David Burton, the Confederation's new chairman - and former Grant Thornton corporate finance partner - believes such an approach is vital. He's a veteran of the international trade scene, having reopened business links between this region and China a decade ago whilst president of the Coventry & Warwickshire Chamber.
"It's essential that we conduct our attempts to win business in Poland, Slovakia and the other accession countries in a sensible way," says Burton. "We don't want to see the same region bombarded by missions from the same area in this country, otherwise there is a danger of trade delegation fatigue, which I have seen in both China and South Africa."
The Confederation's policy director Richard Bindless has established productive links with companies and business organisations in the Czech Republic's second city, Brno, and his team is now co-ordinating a trade mission to Warsaw.
Burton, meanwhile, has been meeting senior officials from the Czech Invest agency, and business delegates from Romania. He's even used his decades of experience to help a Leicester-based firm, Clever Plastics, set up a subsidiary in Slovakia, extruding plastic components for automotive clients in Continental Europe and the UK.
"In the last three years, turnover has reached £33m from a standing start. Initially we exported production equipment from here, but now the business is strong enough to buy its own," says chief executive Mark Cook.
Francis Lee, who heads AWM's strategy and planning team for Europe, shares Burton's belief in a business-focused approach to potential openings in the new EU states.
"We are quite cynical about the business of trade missions. We are about economic regeneration, not about shaking hands," he says. "We have to take a hard-nosed view about every proposed point of contact, and to see how suitable it is for this region to establish relationships with each new area."
Lee is especially enthused by the opportunities for business with Poland, and certainly makes a convincing case.
"There may be ten accession countries, but Poland represents more than half of their combined population and around 40 per cent of their total GDP. There are also well-established links between that country and the West Midlands, which is why it is the country we are giving most attention to," he says. "This is about business. We see significant potential for West Midland firms in automotive technology and environmental technology, and also for professional advice and business services."
Birmingham Future is equally committed to developing links with Poland. Chief executive Simon Murphy is as committed a Europhile as they come, and he sees substantial business opportunities from the expanded EU. "It should be as easy for a firm from Birmingham to sell goods in Budapest or Barcelona, as it is in Bristol," he says.
And one firm that has made this work is hardware manufacturer Eliza Tinsley. Tinsley set up a plant in Poland manufacturing hydraulic fluid tanks, and the ambitious move even enabled it to solve a labour crisis back home. This autumn the firm brought 35 welders over from Poland to fill vacancies at its Cradley Heath site.

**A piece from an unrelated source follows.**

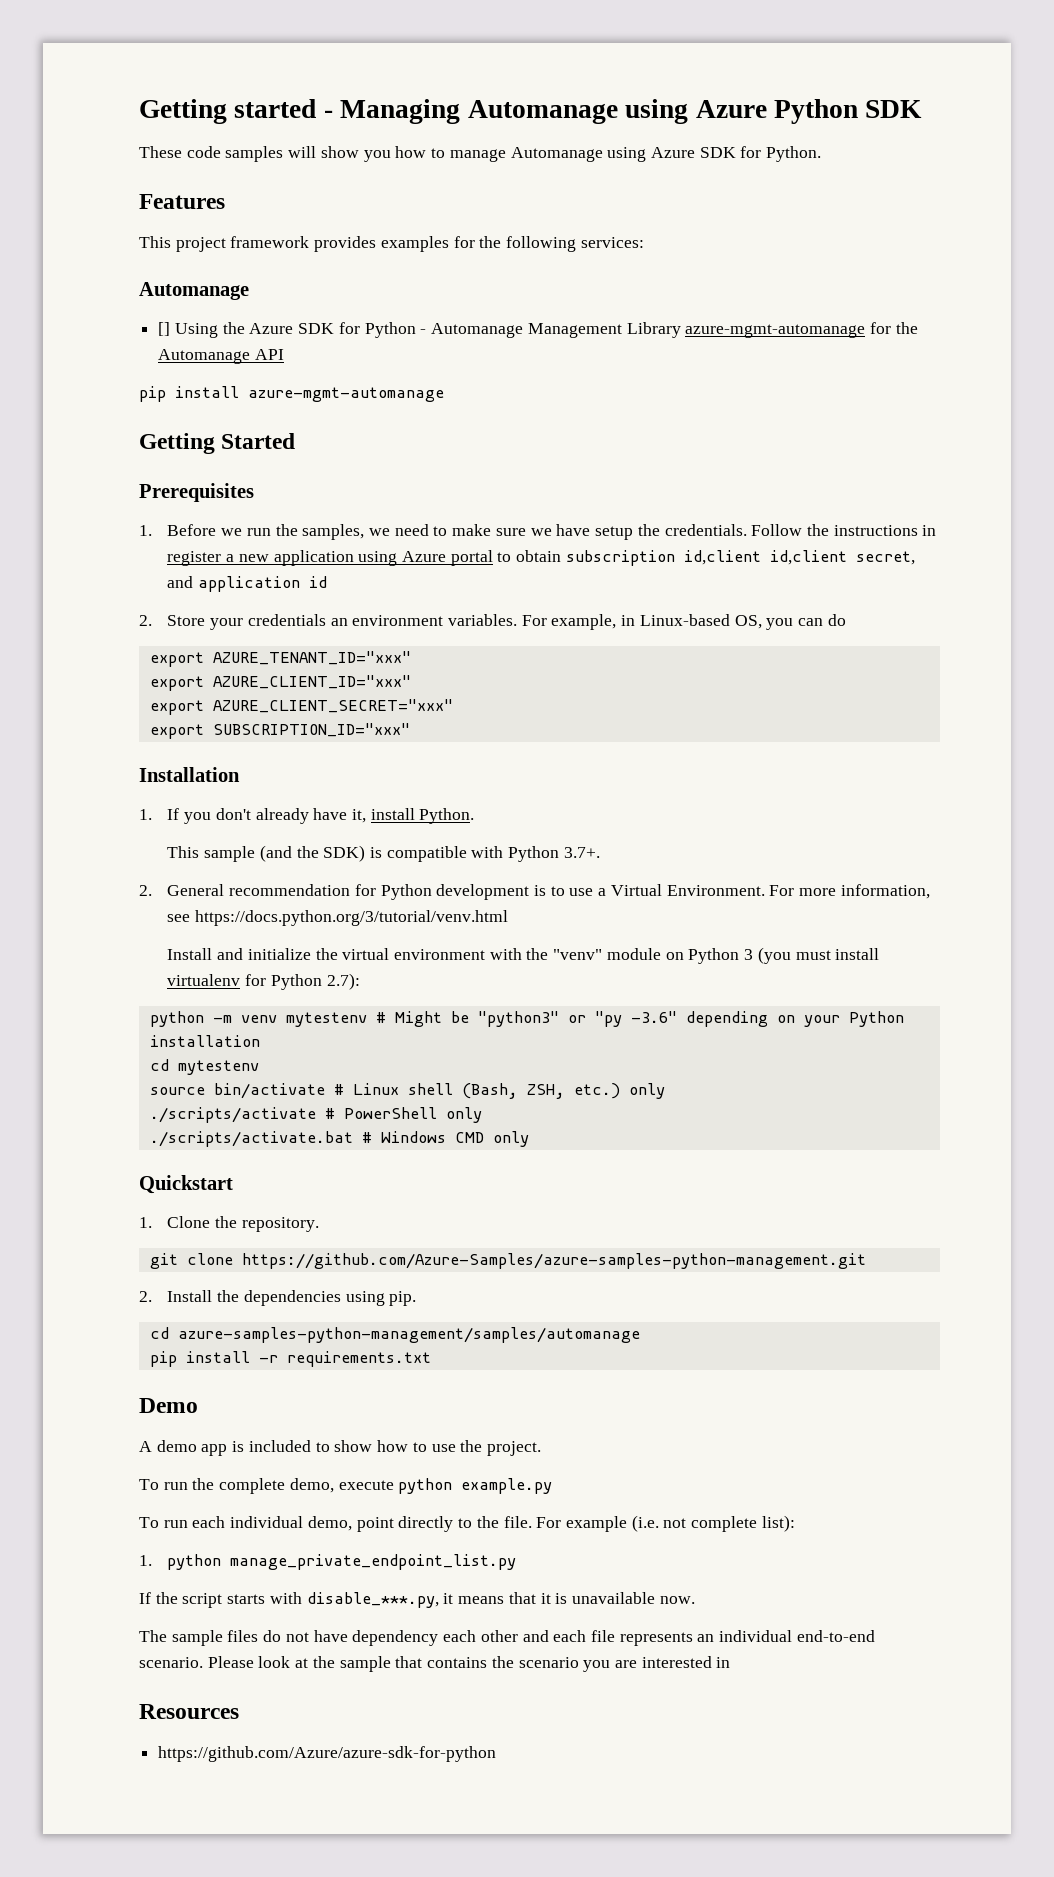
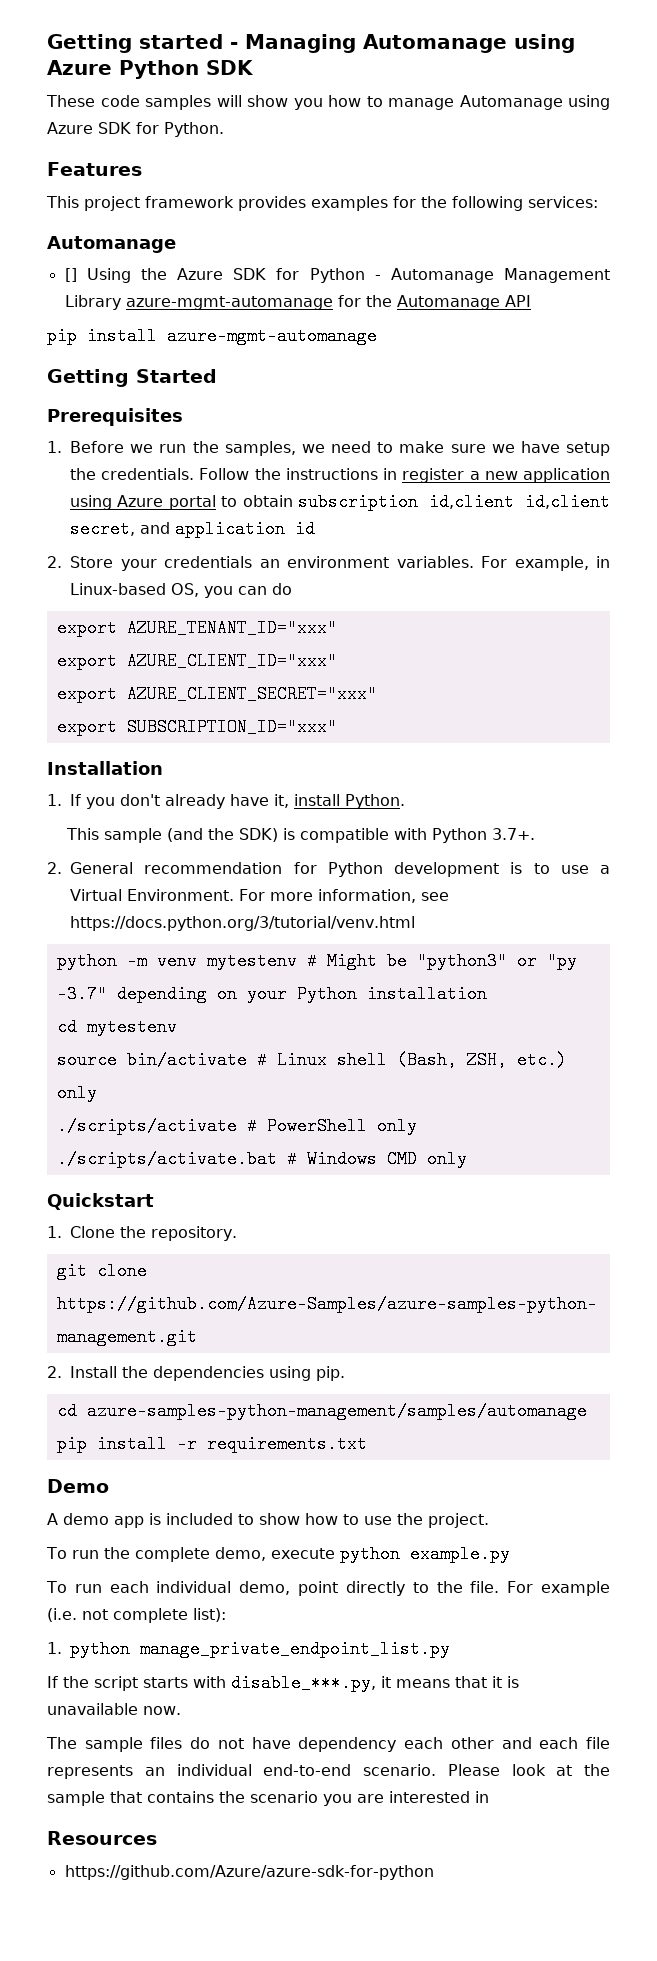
- Install and initialize the virtual environment with the "venv" module on Python 3 (you must install virtualenv for Python 2.7):
- python -m venv mytestenv # Might be "python3" or "py -3.6" depending on your Python installation
+ python -m venv mytestenv # Might be "python3" or "py -3.7" depending on your Python installation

Tinsley's strategy was underpinned by advice and assistance from the Birmingham office of Fortis Bank, which very much models itself as a European bank with branches across the continent.
West Midlands regional director Matthew Porter says: "Companies are now realising the merit of working with a bank that is not only good in its home country, but is also good in other European countries."
He feels Poland offers most potential for Midland companies, and sees Fortis as well positioned to take advantage with six business centres already in that country. The bank's Zurich office is about to open, and others will swiftly follow in Prague, Budapest and Vienna.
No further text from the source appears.